> Available data
··········
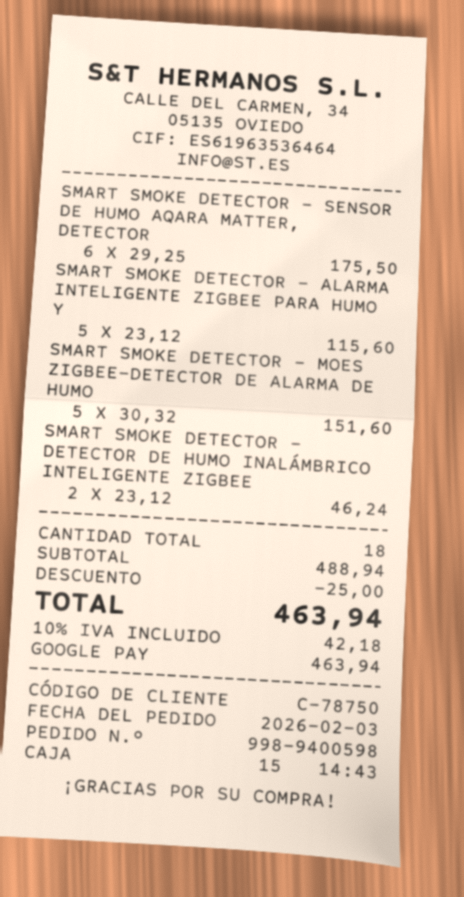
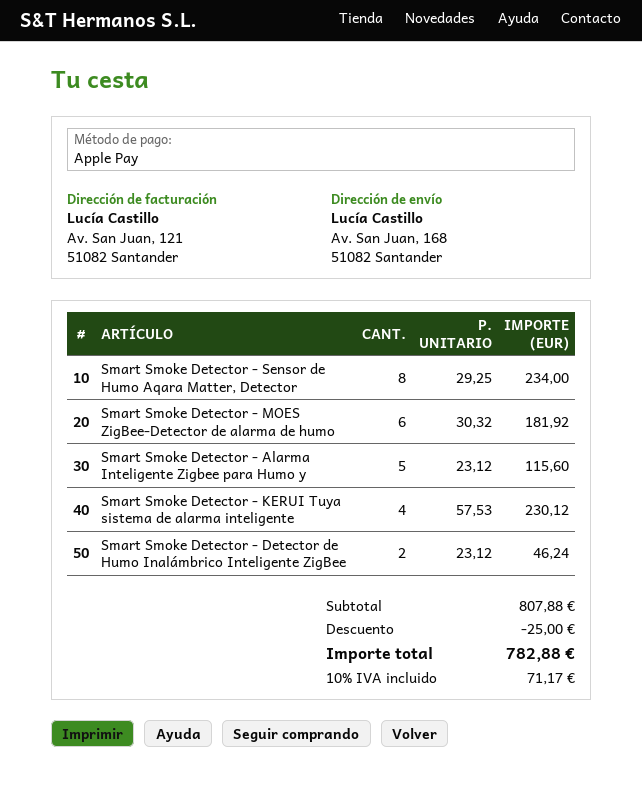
payment method: Google Pay -> Apple Pay
SMART SMOKE DETECTOR - SENSOR DE HUMO AQARA MATTER, DETECTOR: 6 x 29.25 = 175.50 -> 8 x 29.25 = 234.00
SMART SMOKE DETECTOR - MOES ZIGBEE-DETECTOR DE ALARMA DE HUMO: 5 x 30.32 = 151.60 -> 6 x 30.32 = 181.92
Smart Smoke Detector - KERUI Tuya sistema de alarma inteligente: none -> 4 x 57.53 = 230.12
subtotal: 488.94 -> 807.88
tax: 10% = 42.18 -> 10% = 71.17
total: 463.94 -> 782.88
··········
> Activity
Output the data above verbatim, pictures excluded.

> Solution to this exercise
payment method: Google Pay -> Apple Pay
SMART SMOKE DETECTOR - SENSOR DE HUMO AQARA MATTER, DETECTOR: 6 x 29.25 = 175.50 -> 8 x 29.25 = 234.00
SMART SMOKE DETECTOR - MOES ZIGBEE-DETECTOR DE ALARMA DE HUMO: 5 x 30.32 = 151.60 -> 6 x 30.32 = 181.92
Smart Smoke Detector - KERUI Tuya sistema de alarma inteligente: none -> 4 x 57.53 = 230.12
subtotal: 488.94 -> 807.88
tax: 10% = 42.18 -> 10% = 71.17
total: 463.94 -> 782.88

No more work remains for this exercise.